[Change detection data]
::::::::::

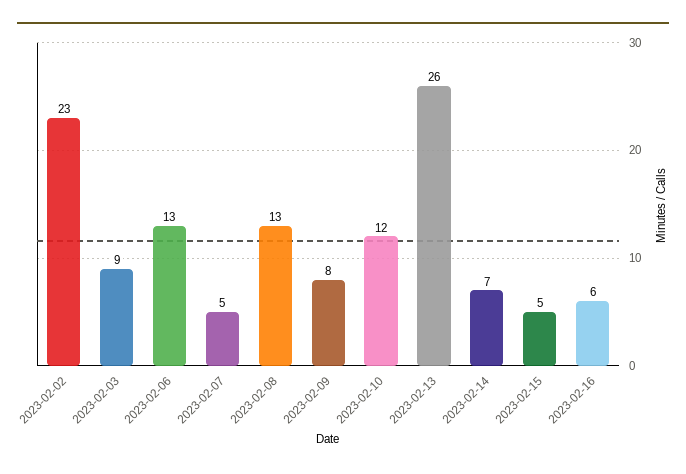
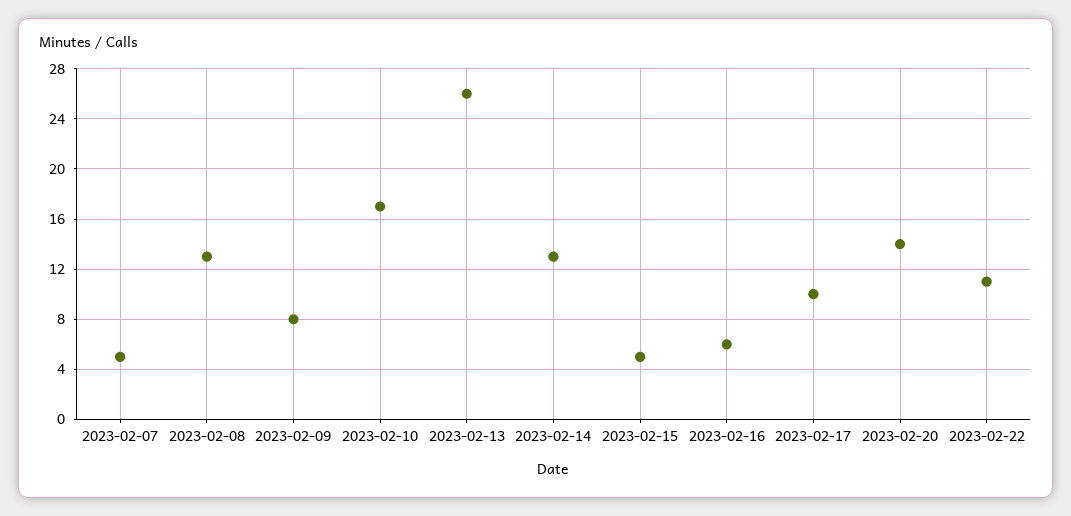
2023-02-02: 23 -> none
2023-02-03: 9 -> none
2023-02-06: 13 -> none
2023-02-10: 12 -> 17
2023-02-14: 7 -> 13
2023-02-17: none -> 10
2023-02-20: none -> 14
2023-02-22: none -> 11

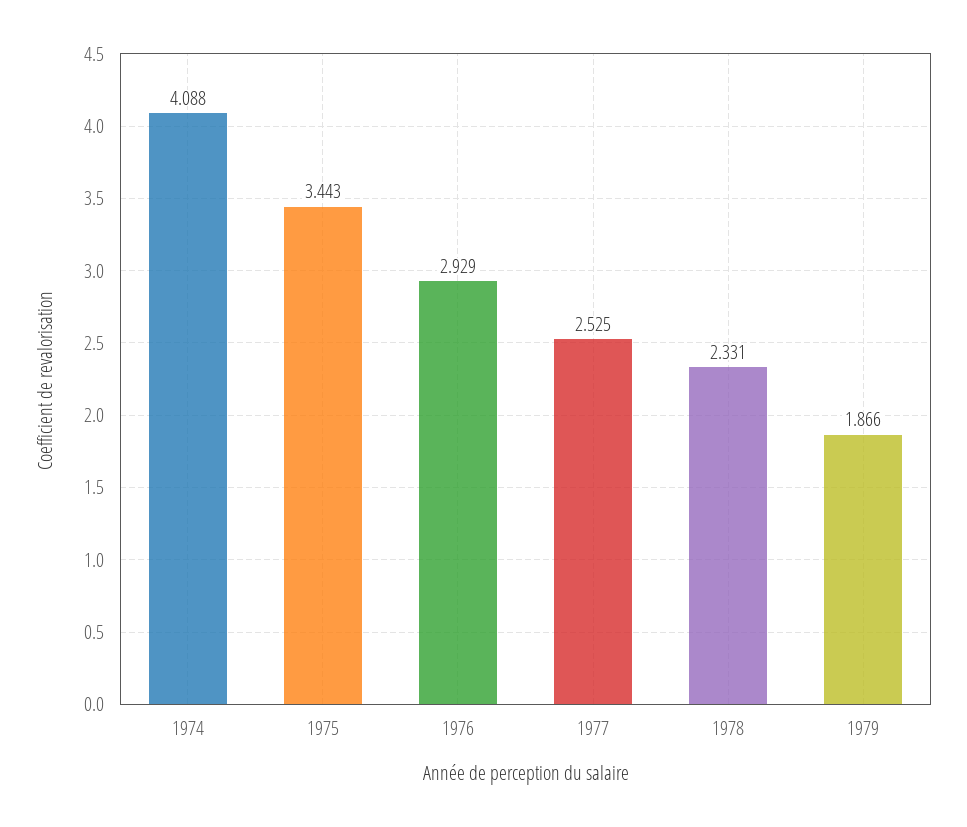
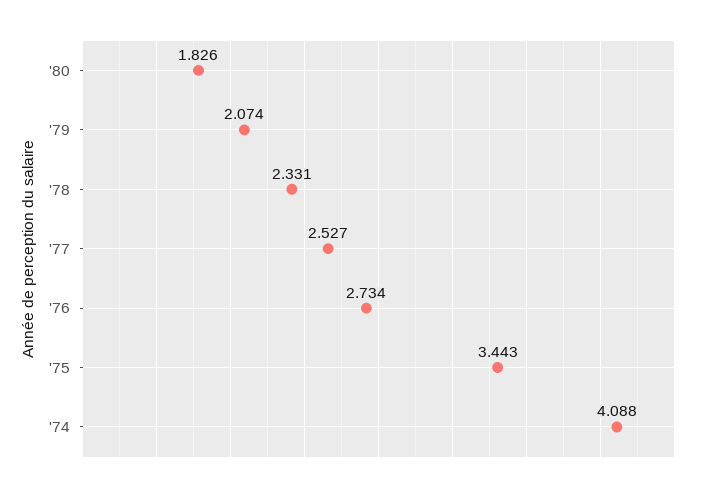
1976: 2.929 -> 2.734
1977: 2.525 -> 2.527
1979: 1.866 -> 2.074
'80: none -> 1.826

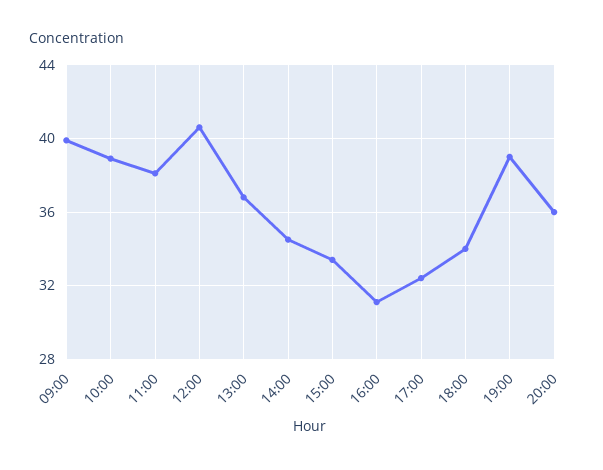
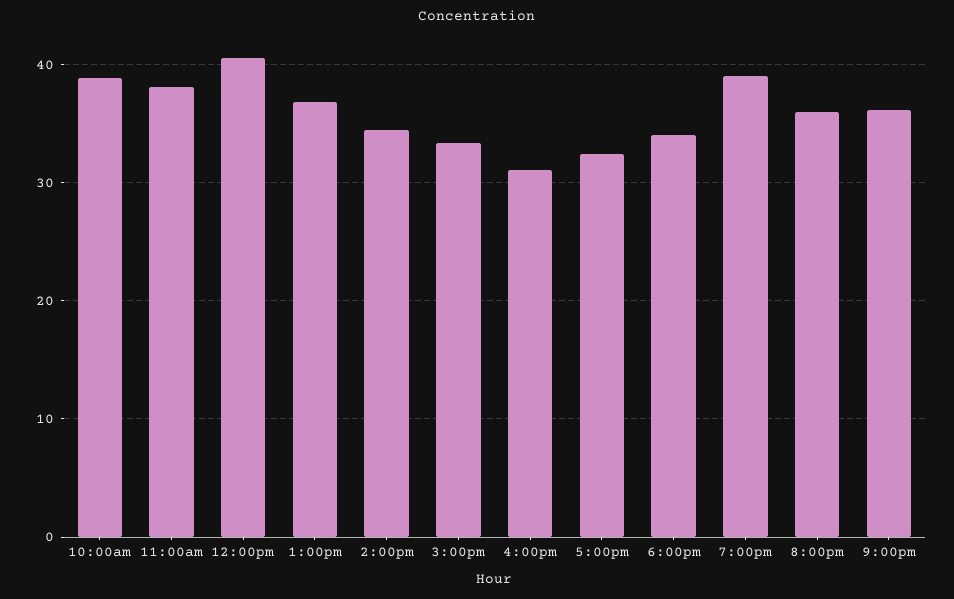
09:00: 40 -> none
9:00pm: none -> 36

::::::::::

Each record should be given again exactly, with no picture carried over.

_RESULT FOR THIS TASK_:
2023-02-02: 23 -> none
2023-02-03: 9 -> none
2023-02-06: 13 -> none
2023-02-10: 12 -> 17
2023-02-14: 7 -> 13
2023-02-17: none -> 10
2023-02-20: none -> 14
2023-02-22: none -> 11

1976: 2.929 -> 2.734
1977: 2.525 -> 2.527
1979: 1.866 -> 2.074
'80: none -> 1.826

09:00: 40 -> none
9:00pm: none -> 36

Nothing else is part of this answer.